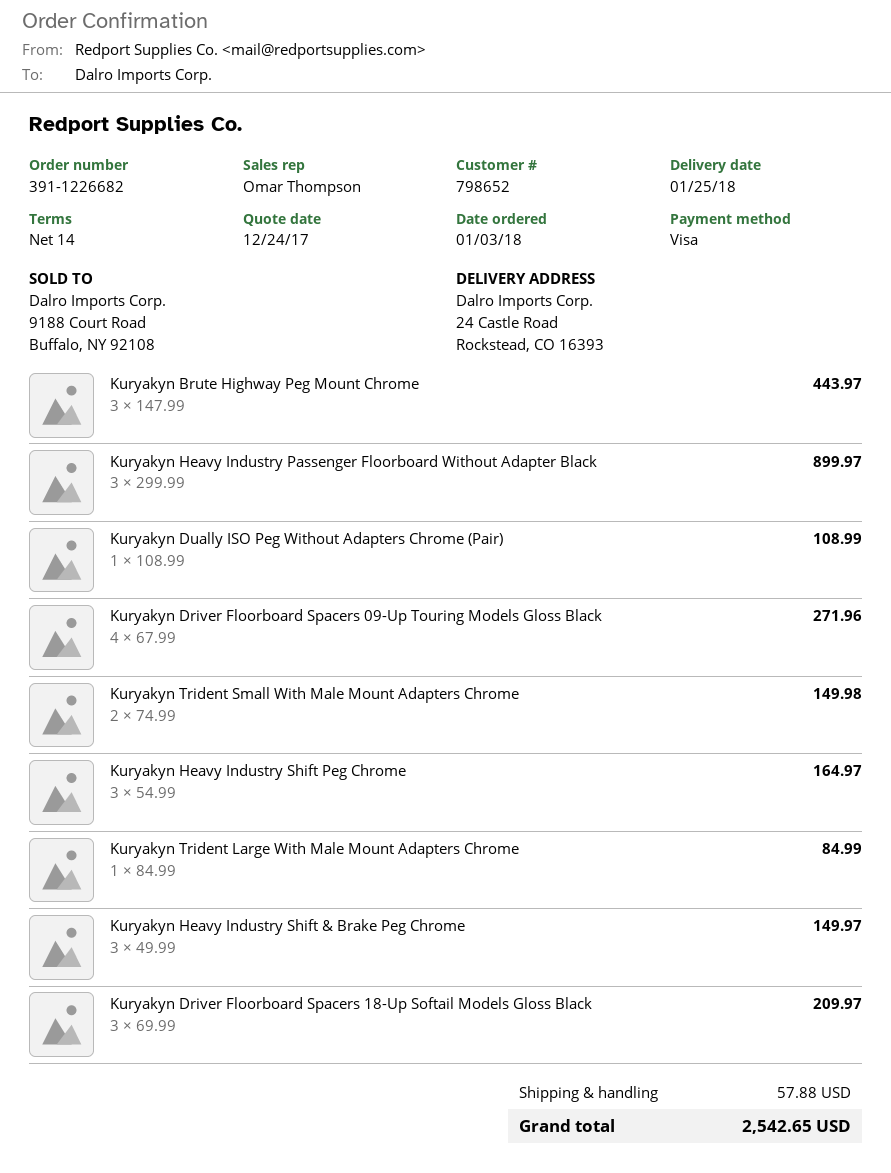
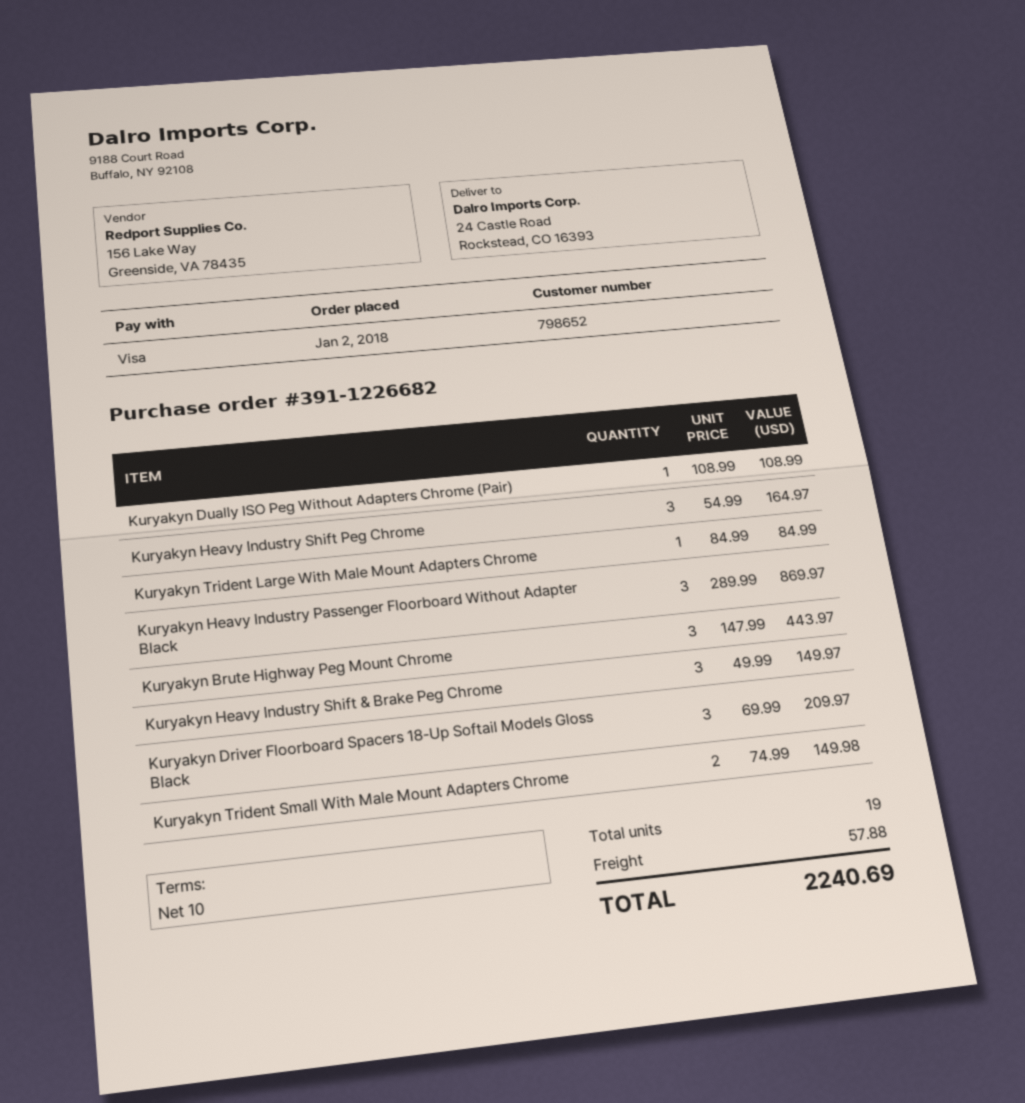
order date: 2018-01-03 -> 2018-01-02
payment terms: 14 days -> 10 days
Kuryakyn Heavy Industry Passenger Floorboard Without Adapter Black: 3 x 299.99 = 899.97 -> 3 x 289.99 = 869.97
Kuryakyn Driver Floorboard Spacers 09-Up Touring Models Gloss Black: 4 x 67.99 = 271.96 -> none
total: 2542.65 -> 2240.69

# # # # #

Your copy of the records must be exact and must contain no pictures.

order date: 2018-01-03 -> 2018-01-02
payment terms: 14 days -> 10 days
Kuryakyn Heavy Industry Passenger Floorboard Without Adapter Black: 3 x 299.99 = 899.97 -> 3 x 289.99 = 869.97
Kuryakyn Driver Floorboard Spacers 09-Up Touring Models Gloss Black: 4 x 67.99 = 271.96 -> none
total: 2542.65 -> 2240.69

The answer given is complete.